Umanisti contro tecnici
Sentivo che la mia formazione “qualitativa”, fondata sulla narrazione, andava completata con quella “quantitativa”, fondata sull’osservazione dei fatti. Basta parlare di punti di vista ma di piuttosto di assunzioni. Stop all’estetica e alla ricercatezza nel linguaggio, via libera alla precisione e all’univocita’ dei significati. Basta occuparsi del “rapporto tra l’utilizzo di tecnologie mobili e sostenibilita’ ambientale”, ma piuttosto il tema del PhD diventa “misurazione dell’impatto dell’uso di telefoni cellulari e laptop sul comportamento umano di mobilita’”. Imparo quello di cui sono alla ricerca, con soddisfazione.
Non c’e’ bisogno di porsi domande, se questo e’ il modo in cui le cose funzionano: il perche’ e’ sotteso nella catena degli eventi. A volte ho l’impressione che se a un tecnico chiedessi “perche’ tutto questo succede?” potrebbe rispondermi “perche’ e’ cosi’”.

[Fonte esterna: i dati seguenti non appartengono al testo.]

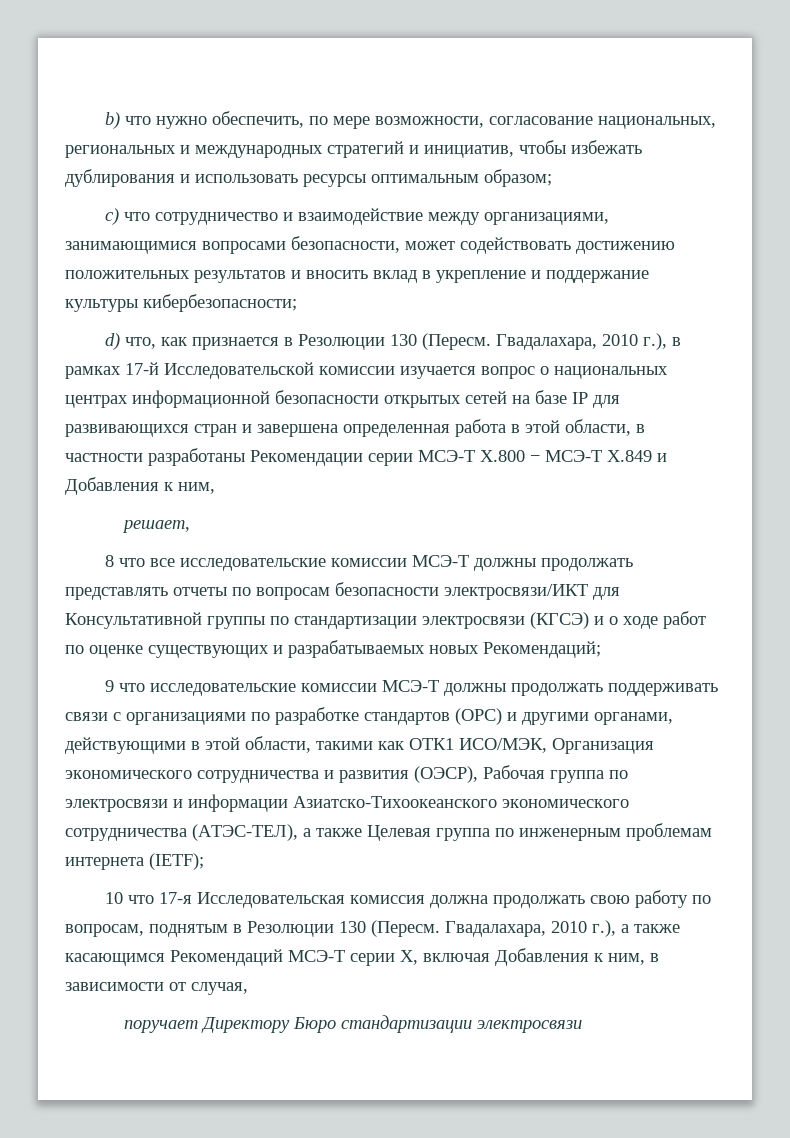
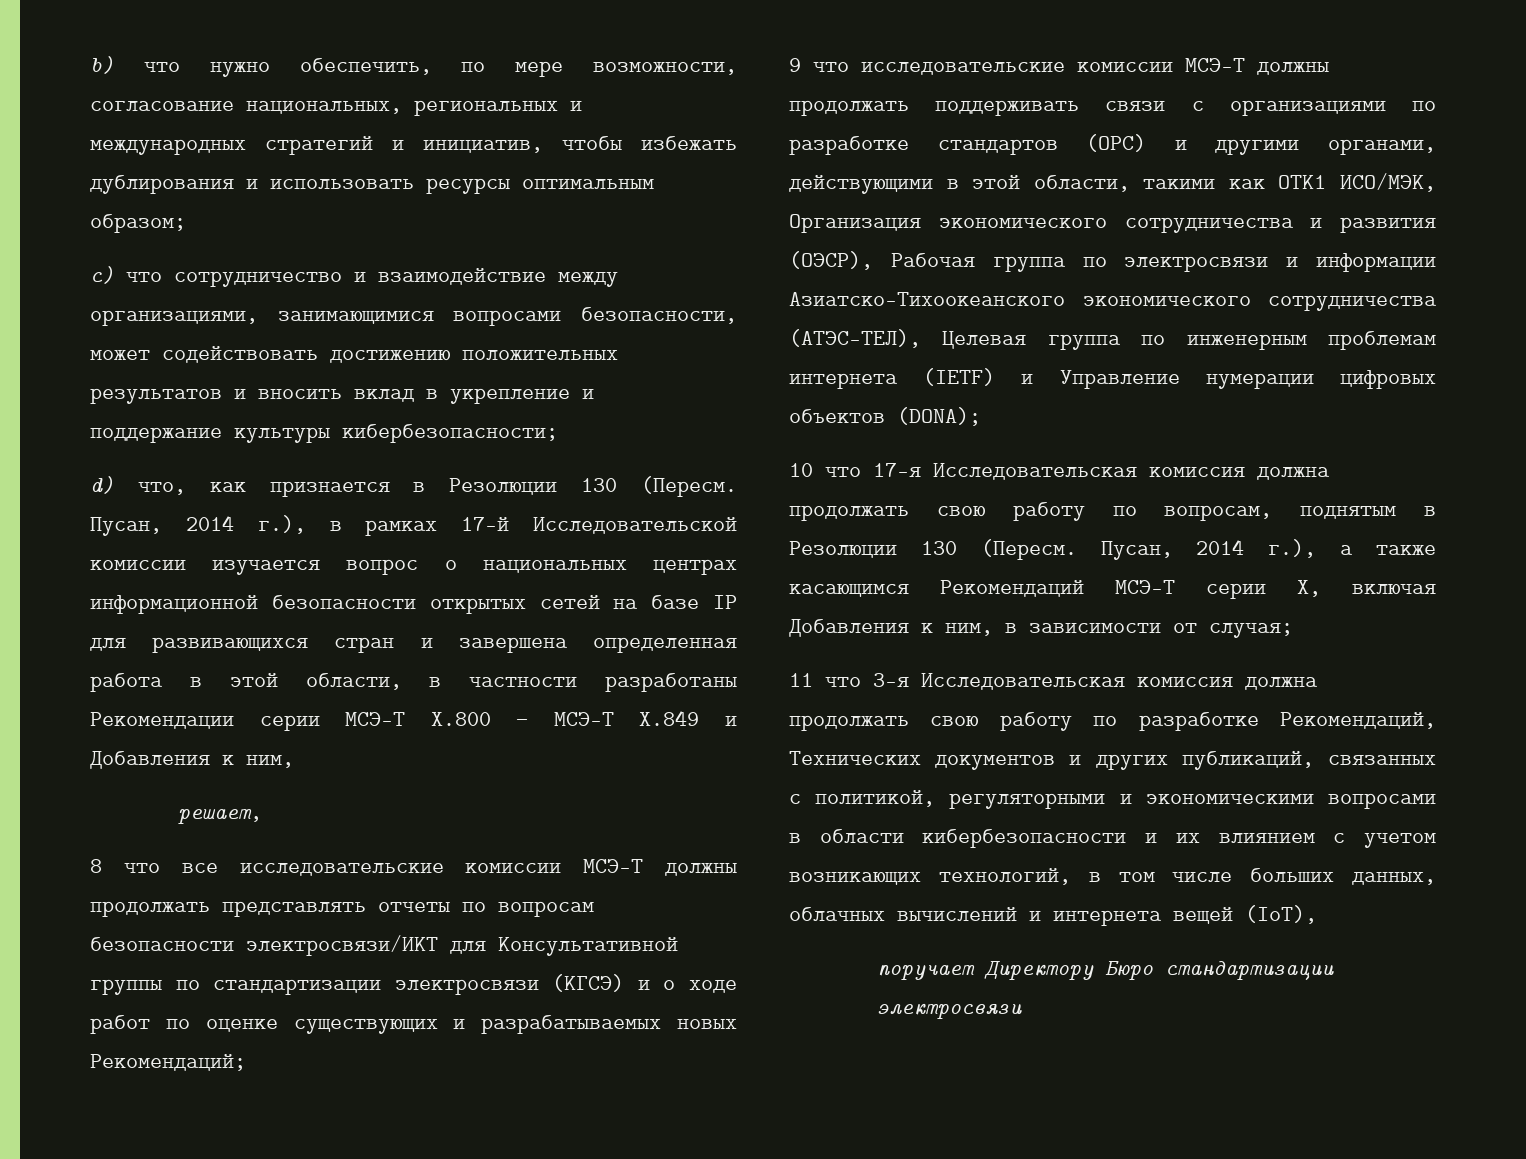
- Гвадалахара, 2010 г.), в рамках 17-й Исследовательской комиссии изучается вопрос о национальных центрах информационной безопасности открытых сетей на базе IP для развивающихся стран и завершена определенная работа в этой области, в частности разработаны Рекомендации серии МСЭ-Т Х.800 − МСЭ-Т Х.849 и Добавления к ним,
+ Пусан, 2014 г.), в рамках 17-й Исследовательской комиссии изучается вопрос о национальных центрах информационной безопасности открытых сетей на базе IP для развивающихся стран и завершена определенная работа в этой области, в частности разработаны Рекомендации серии МСЭ-Т Х.800 − МСЭ-Т Х.849 и Добавления к ним,
- 9 что исследовательские комиссии МСЭ-Т должны продолжать поддерживать связи с организациями по разработке стандартов (ОРС) и другими органами, действующими в этой области, такими как ОТК1 ИСО/МЭК, Организация экономического сотрудничества и развития (ОЭСР), Рабочая группа по электросвязи и информации Азиатско-Тихоокеанского экономического сотрудничества (АТЭС-ТЕЛ), а также Целевая группа по инженерным проблемам интернета (IETF);
+ 9 что исследовательские комиссии МСЭ-Т должны продолжать поддерживать связи с организациями по разработке стандартов (ОРС) и другими органами, действующими в этой области, такими как ОТК1 ИСО/МЭК, Организация экономического сотрудничества и развития (ОЭСР), Рабочая группа по электросвязи и информации Азиатско-Тихоокеанского экономического сотрудничества (АТЭС-ТЕЛ), Целевая группа по инженерным проблемам интернета (IETF) и Управление нумерации цифровых объектов (DONA);
- Гвадалахара, 2010 г.), а также касающимся Рекомендаций МСЭ-Т серии Х, включая Добавления к ним, в зависимости от случая,
+ Пусан, 2014 г.), а также касающимся Рекомендаций МСЭ-Т серии Х, включая Добавления к ним, в зависимости от случая;
+ 11 что 3-я Исследовательская комиссия должна продолжать свою работу по разработке Рекомендаций, Технических документов и других публикаций, связанных с политикой, регуляторными и экономическими вопросами в области кибербезопасности и их влиянием с учетом возникающих технологий, в том числе больших данных, облачных вычислений и интернета вещей (IoT),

Quello che mi sembra manchi a molti tecnici rispetto agli umanisti, e’ l’abitudine a chiedersi il perche’ si faccia quello che si fa e dove si voglia veramente arrivare, a volte non distinguendo l’essenza dal dettaglio e finanche il bene dal male. Se gli umanisti si chiedono “quale societa’ vogliamo costruire?”, i tecnici sposano la stessa filosofia che ci propone la Nike: “Just do it!” (semplicemente, costruiscila!). Per molti tecnocrati e economisti che governano il mondo, va sempre bene cosi’. Probabilmente, invece di chiedersi se fosse giusto o sbagliato quello che facevano, molti finanzieri artefici della recente bolla speculativa si crogiolavano dei propri metodi sempre piu’ avanzati di ingegneria finanziaria. I soldi che arrivavano non facevano altro che confermarne la bonta’, piuttosto che sollevare dubbi morali.
Senza i giusti fini prendiamo la strada sbagliata, ma senza il giusto metodo facciamo ben pochi passi. Una ragione in piu’ per considerare fondamentale l’interdisciplinarieta’, che pero’ dovrebbe essere prima di tutto interdisciplinarieta’ personale, relativa alla formazione di una stessa persona. Potrebbe non bastare mettere insieme persone di discipline diverse, per il rischio che gli umanisti si alleino con gli umanisti e i tecnici con i tecnici.
Speriamo che nel futuro agli umanisti e ai tecnici si affianchi anche chi li possa far comunicare.